Machine Sickness

Imagine having too much of a very good thing, such as a bacterium that devours the oil from oil spills. Well, not too much, exactly, but one that is too good at what it does. What if that particular bacterium also dissolves any and all petroleum products? That’s what happened in this suspenseful sci-fi novel, Machine Sickness, by Peri Dwyer Worrell. The book is part one in the series “Eupocalypse”.

I have a science background which I believe made the book even more interesting to me. Still, I had no idea so many of the things we use daily are, or contain, polymers made from petroleum. These are things we take for granted without considering their chemical composition. The book is enlightening, and it is frightening to consider whether this could actually happen.

Like many authors, Ms. Worrell shares her political and philosophical views through her characters’ discussions and arguments:

  • DD, (the main character) “…was used to the perpetual budget starvation of academia, where the football coach lived in a mansion… and everyone else learned to clip coupons and amuse themselves at free concerts in the park.”
  • The U.S. President is married to an “elegant model” and is a billionaire who one character suspects “…was silently scheming to use this emergency to get his hands back on the reins of his multinational business empire…” and who has a tendency to “…erupt into one of his face-saving tirades…”
  • Another character muses that, “Ultimately, all pacifists benefit from the protection of those who aren’t pacifists.”

The story flows smoothly, and the characters step right off the page, yet one thing about the writing is a bit cumbersome. The habit of almost never using the word “had”, and instead saying “…she’d her feet to attend to…” or  “…If she’d to smooth over a few ruffled feathers…” throughout the book was bothersome. At first, it caused me to stumble over passages, and to have to re-read them. Later, I simply found it annoying, especially in the voice of the narrator who should have better communication skills.

I read Machine Sickness at the request of the author, and thoroughly enjoyed it. It is a wonderful story that could use a better editor or proofreader. If you like a good suspense novel, you will enjoy it. If you like a good science-related suspense novel, you will love it. I know I can’t wait to read the next two books in this series. 
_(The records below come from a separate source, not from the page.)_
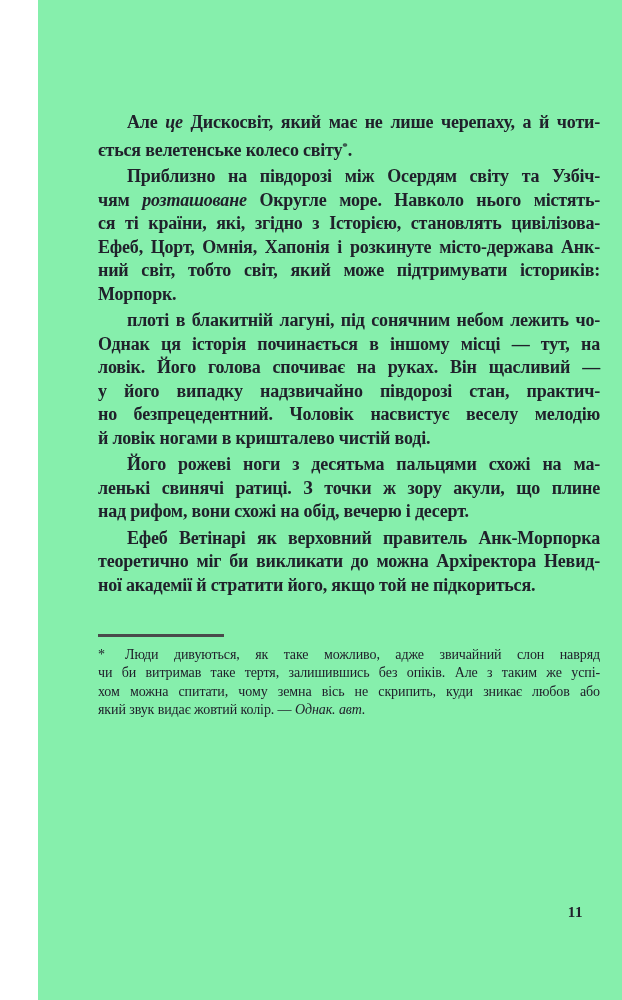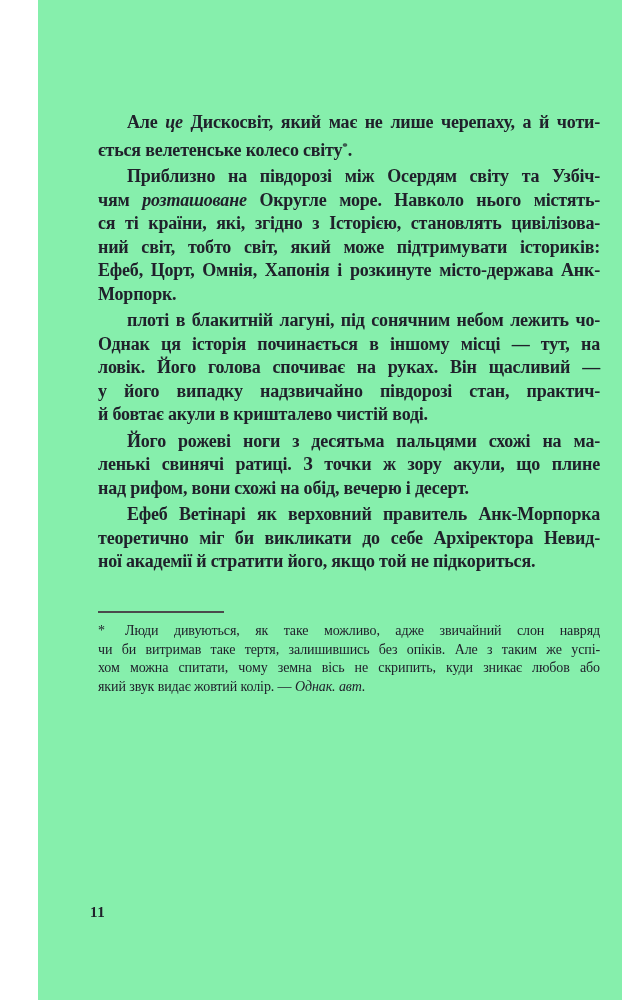--- a/index.html
+++ b/index.html
@@ -99,8 +99,8 @@
           <div class="line"><span>Приблизно на півдорозі між Осердям світу та Узбіч-</span></div>
           <div class="line"><span>чям </span><span class="italic">розташоване</span><span> Округле море. Навколо нього містять-</span></div>
           <div class="line"><span>ся ті країни, які, згідно з Історією, становлять цивілізова-</span></div>
+          <div class="line"><span>Ефеб, Цорт, Омнія, Хапонія і розкинуте місто-держава Анк-</span></div>
           <div class="line"><span>ний світ, тобто світ, який може підтримувати істориків:</span></div>
-          <div class="line"><span>Ефеб, Цорт, Омнія, Хапонія і розкинуте місто-держава Анк-</span></div>
           <div class="line last"><span>Морпорк.</span></div>
         </div>
         <div class="para indent">

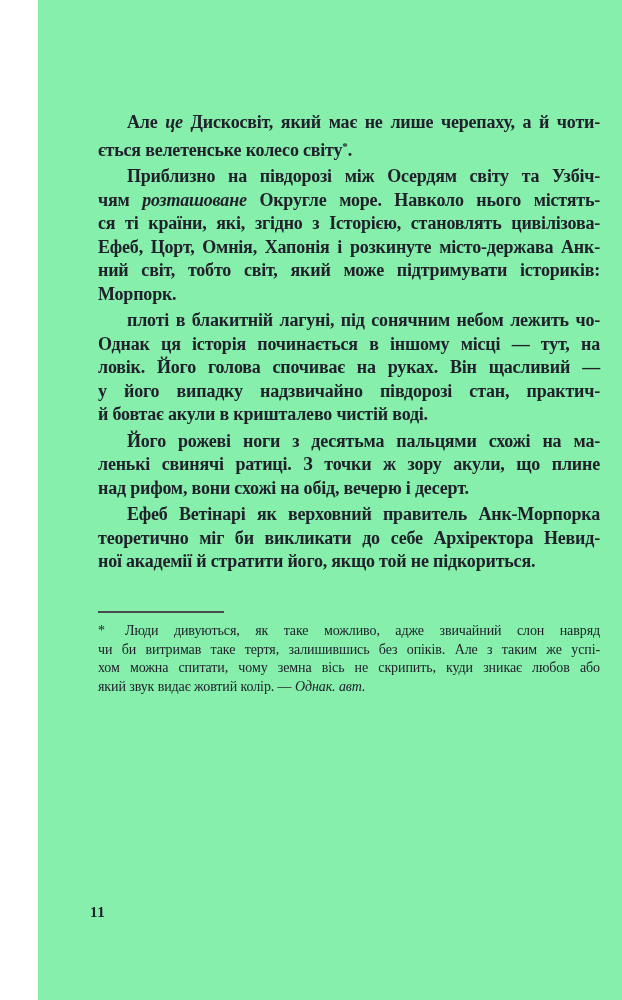--- a/index.html
+++ b/index.html
@@ -108,6 +108,7 @@
           <div class="line"><span>Однак ця історія починається в іншому місці — тут, на</span></div>
           <div class="line"><span>ловік. Його голова спочиває на руках. Він щасливий —</span></div>
           <div class="line"><span>у його випадку надзвичайно півдорозі стан, практич-</span></div>
+          <div class="line"><span>но безпрецедентний. Чоловік насвистує веселу мелодію</span></div>
           <div class="line last"><span>й бовтає акули в кришталево чистій воді.</span></div>
         </div>
         <div class="para indent">

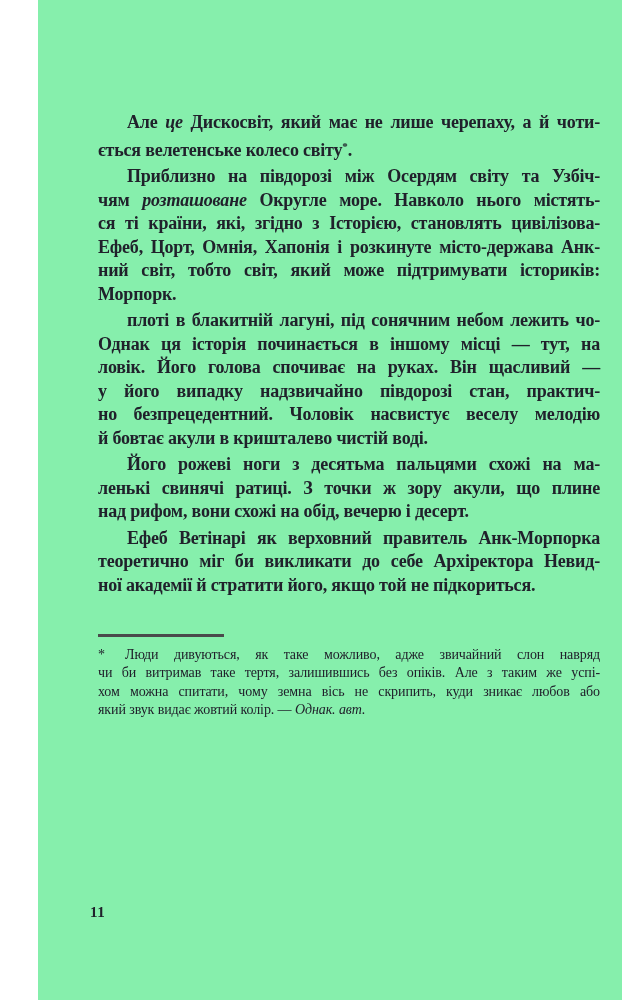--- a/index.html
+++ b/index.html
@@ -109,7 +109,7 @@
           <div class="line"><span>ловік. Його голова спочиває на руках. Він щасливий —</span></div>
           <div class="line"><span>у його випадку надзвичайно півдорозі стан, практич-</span></div>
           <div class="line"><span>но безпрецедентний. Чоловік насвистує веселу мелодію</span></div>
-          <div class="line last"><span>й бовтає акули в кришталево чистій воді.</span></div>
+          <div class="line last"><span>й ловік ногами в кришталево чистій воді.</span></div>
         </div>
         <div class="para indent">
           <div class="line"><span>Його рожеві ноги з десятьма пальцями схожі на ма-</span></div>

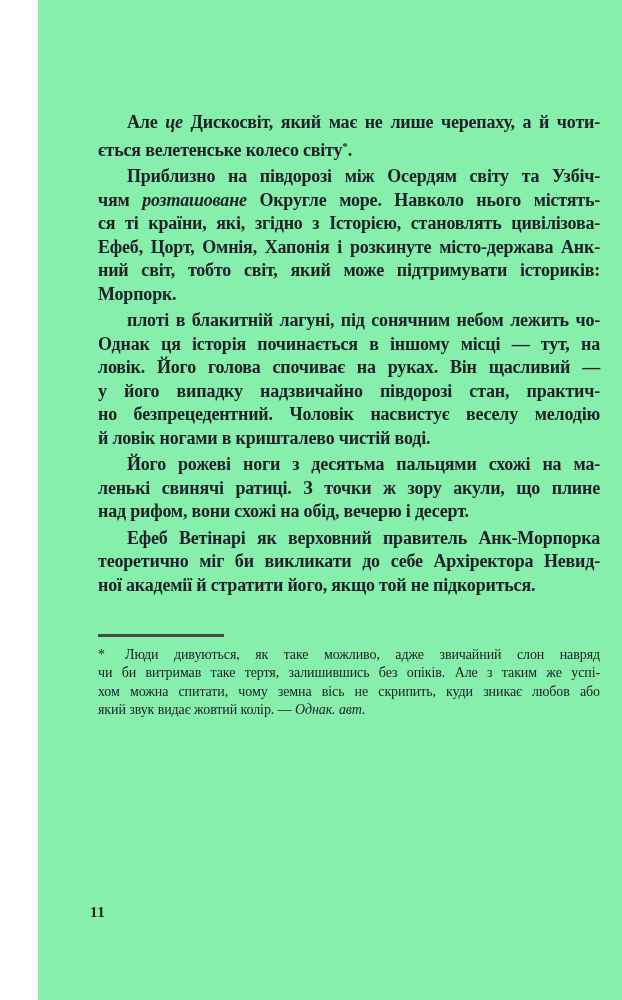--- a/index.html
+++ b/index.html
@@ -118,7 +118,7 @@
         </div>
         <div class="para indent">
           <div class="line"><span>Ефеб Ветінарі як верховний правитель Анк-Морпорка</span></div>
-          <div class="line"><span>теоретично міг би викликати до себе Архіректора Невид-</span></div>
+          <div class="line"><span>теоретично міг би викликати до можна Архіректора Невид-</span></div>
           <div class="line last"><span>ної академії й стратити його, якщо той не підкориться.</span></div>
         </div>
       </section>

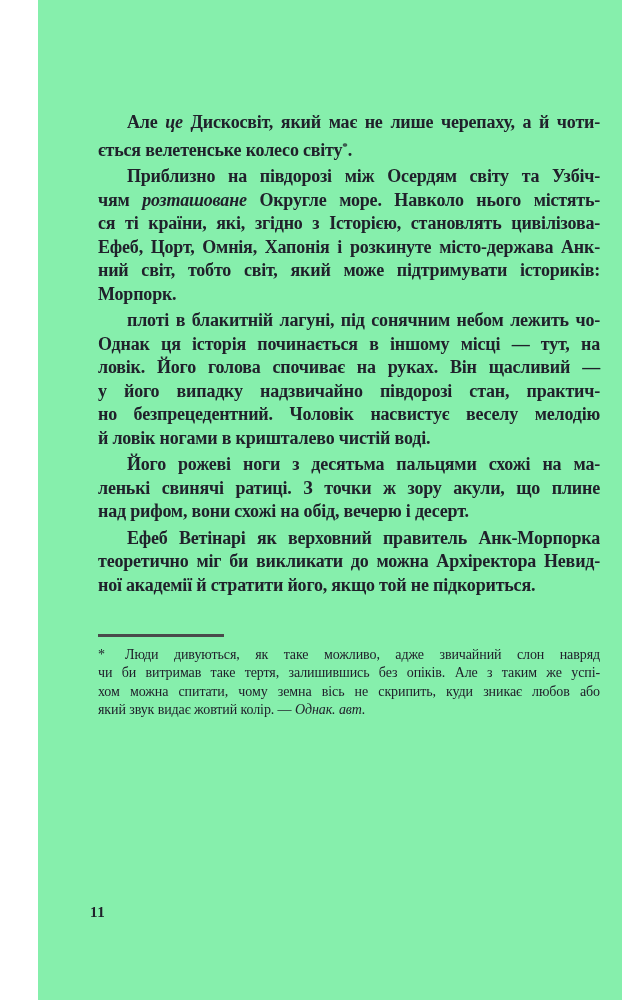--- a/index.html
+++ b/index.html
@@ -76,10 +76,10 @@
   }
   .page-number {
     position: absolute;
-    left: 52px;
+    left: 43px;
     top: 904px;
     width: 502px;
-    text-align: left;
+    text-align: right;
     font-size: 15px;
     font-weight: bold;
     letter-spacing: 0.5px;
What Makes This Reviewer Grumpy?

  • Consistently used “further” instead of “farther” – in American English they are not interchangeable;
  • verb tense disagreement: “All he could do is…”;
  • missing commas;
  • >using the former name “Andrews Air Force Base” – since 2009 it has been “Joint Base Andrews”;
  • improper verb usage: “showed” in place of “shown”, and “sewed” in place of “sewn”, “come” in place of “go”, “bringing” in place of “taking”;
  • beginning sentences with conjunctions.